WE TAKE a look at the stories making headlines in East Lothian 25, 50 and 100 years ago.

25 years ago...

‘DROVE truck clear in blaze drama’ was the front page headline in the East Lothian Courier on September 4, 1998.

An engineer was hailed a hero yesterday after braving an inferno to drive a truck clear before its fuel tank exploded.

Vandals were being blamed for the blaze at the transport firm James F. Guy and Son, Hospital Road, Haddington, during which an articulated trailer with 15 tons of baled straw blazed throughout the night.

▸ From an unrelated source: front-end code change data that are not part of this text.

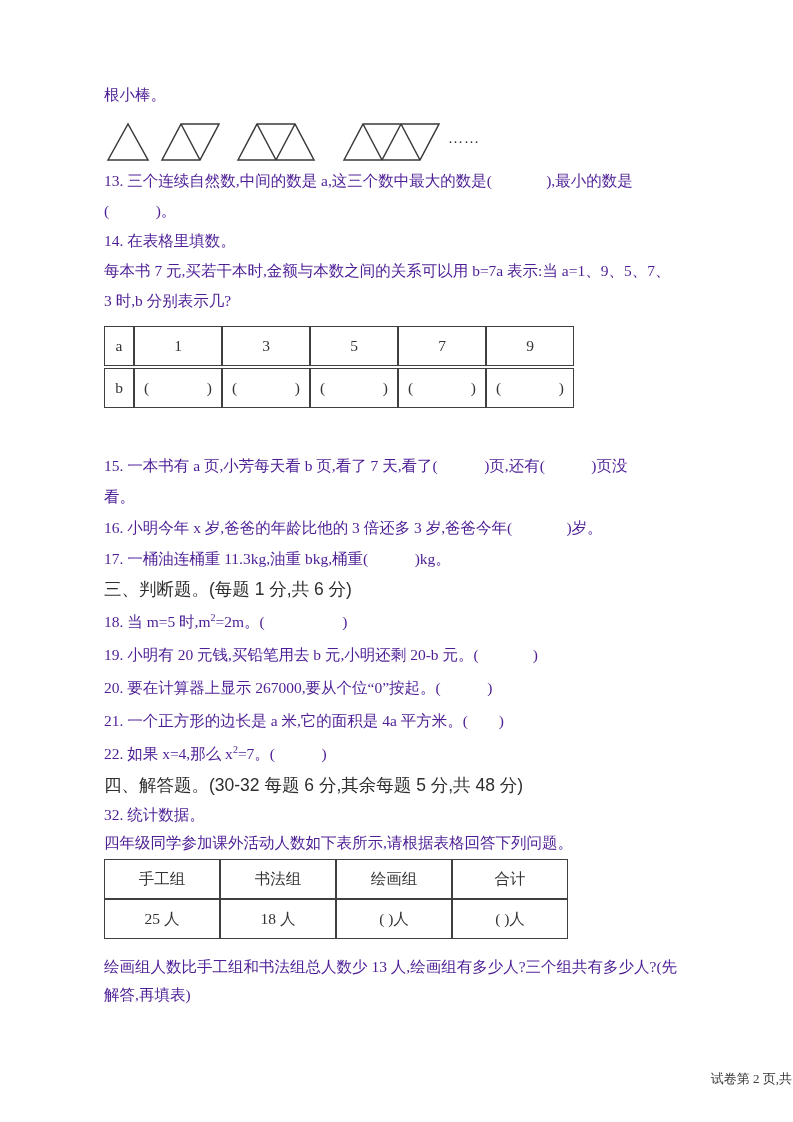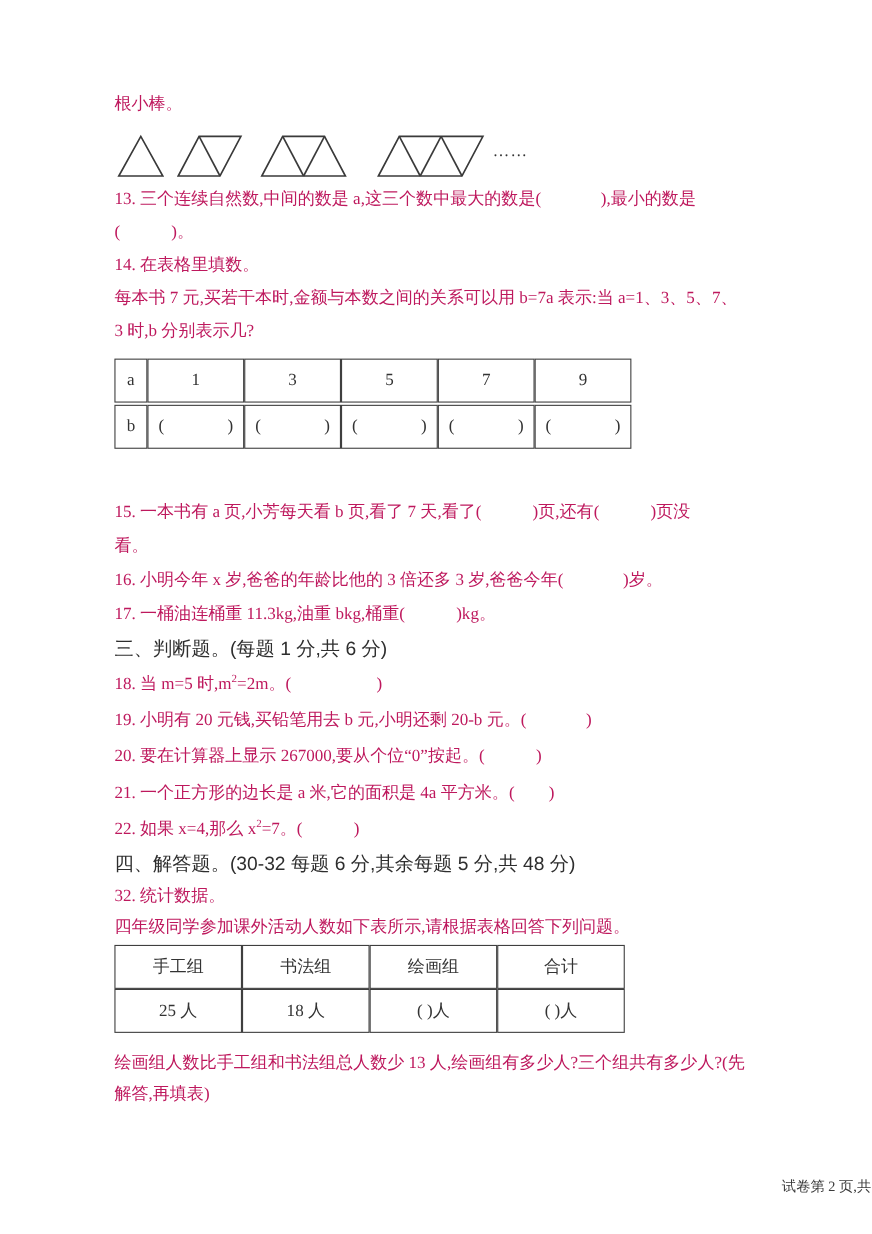--- a/index.html
+++ b/index.html
@@ -16,21 +16,21 @@
     position: absolute;
     left: 104px;
     top: 80px;
     width: 610px;
   }
   p.line {
     margin: 0;
     line-height: 30px;
     font-size: 15.5px;
     white-space: pre;
-    color: #be185d;
+    color: #4c1d95;
   }
   p.fill { line-height: 31px; }
   p.judge { line-height: 33px; }
   p.solve { line-height: 28px; }
   .heading {
     margin: 0;
     font-family: "Liberation Sans", "DejaVu Sans", sans-serif;
     font-weight: 400;
     font-size: 17.5px;
     line-height: 31px;
@@ -114,21 +114,21 @@
           <line x1="278" y1="44" x2="297" y2="8"></line>
           <line x1="297" y1="8" x2="316" y2="44"></line>
         </g>
       </svg>
       <span class="dots">……</span>
     </div>
 
     <p class="line">13. 三个连续自然数,中间的数是 a,这三个数中最大的数是(              ),最小的数是</p>
     <p class="line">(            )。</p>
     <p class="line">14. 在表格里填数。</p>
-    <p class="line">每本书 7 元,买若干本时,金额与本数之间的关系可以用 b=7a 表示:当 a=1、3、5、7、</p>
+    <p class="line">每本书 7 元,买若干本时,金额与本数之间的关系可以用 b=7a 表示:当 a=1、9、5、7、</p>
     <p class="line">3 时,b 分别表示几?</p>
 
     <table class="tbl tbl-b7a">
       <tbody>
         <tr>
           <td class="c-label">a</td>
           <td class="c-val">1</td>
           <td class="c-val">3</td>
           <td class="c-val">5</td>
           <td class="c-val">7</td>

The firm’s engineer, James Reilly, was called from his home at nearby Haldane Avenue by police and, supervised by firemen, managed to drive clear an articulated lorry unit threatened by the blaze.

“It was very brave of Jimmy,” said transport manager Ralph Hughes later.

50 years ago...

A NORTH Berwick cafe was destroyed by fire, reported the East Lothian Courier on September 7, 1973.

A build-up of gas is believed to have been responsible for the fire, which completely gutted the Carrington Café at North Berwick on Wednesday.

No one was injured as the café was closed at the time.

The owner and his wife had a particularly lucky escape, having left the building about 15 minutes before it burst into flames.

The fire started so suddenly that people living and working in adjoining properties did not know the High Street café was on fire until policemen asked them to leave the premises.

Mr Hamish Ferguson, whose toy shop is next door to the café, told the Courier: “I had just shut the shop and was going round into the lane for my car.

"There was nothing to be seen at all and the place was dead quiet.

"By the time I had backed my car down Balderstone’s Wynd, seconds later, I saw smoke billowing out at the back of the café.

"At first I thought it was my shop. I ran the car round the front and by the time I got there the place was a mass of smoke and flame.”

and 100 years ago...

THE long arm of the law eventually caught up with a sneaky Yorkshireman, told the Haddingtonshire Courier on September 7, 1923.

A young man belonging to Kirklington, Yorkshire, was alleged to have obtained food and lodgings at Dunbar last week by false pretences, and with having bought a motor coat without intending, it is alleged, to pay.

He got clear away from Dunbar, but the police there telephoned to Berwick late in the evening, giving a description of the wanted man.

The man had been seen in Berwick on Monday night by the police, but as the telephone message had not then come through, they paid little attention to the man.

The trail was followed up on Tuesday morning and the man was apprehended.